(Collection entries)
---------------

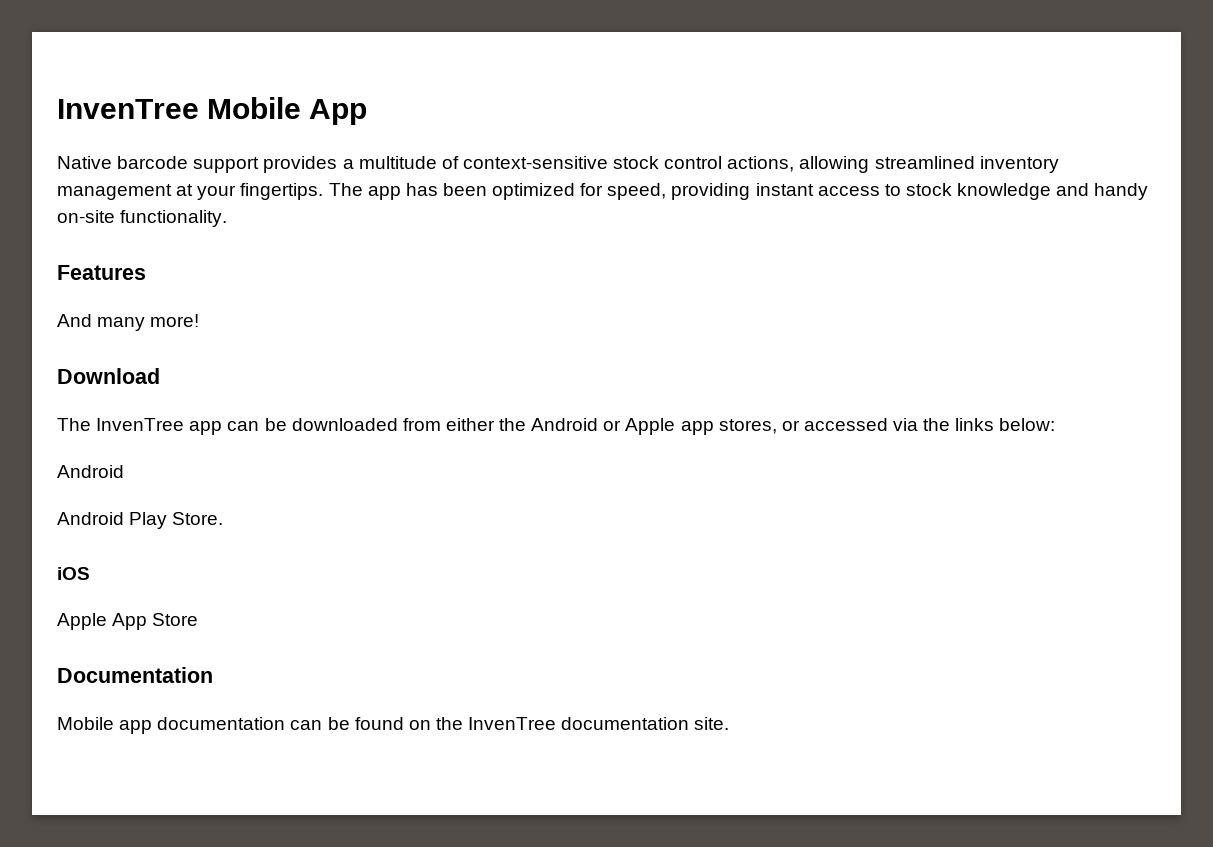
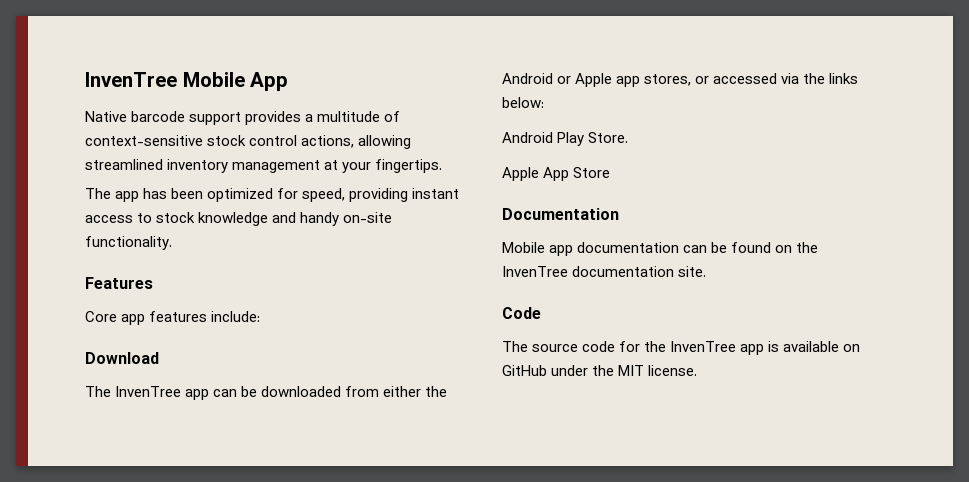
(324, 191) none -> (443, 166) //
[57,314,200,331] And many more! -> [85,311,261,325] Core app features include:
[57,512,124,525] // Android -> (553, 137) none
[57,567,90,580] // iOS -> (629, 137) none
(730, 723) none -> [502,307,541,319] [502,341,861,355] [502,365,698,376] // Code // The source code for the InvenTree app is available on GitHub under the MIT license.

---------------

§ **Exercise requirements**: An exact copy of the line containing "[57,567,90,580] // iOS -> (629, 137) none" and all lines after it, through the last line of the entries, is the required answer.

§ **Response**:
[57,567,90,580] // iOS -> (629, 137) none
(730, 723) none -> [502,307,541,319] [502,341,861,355] [502,365,698,376] // Code // The source code for the InvenTree app is available on GitHub under the MIT license.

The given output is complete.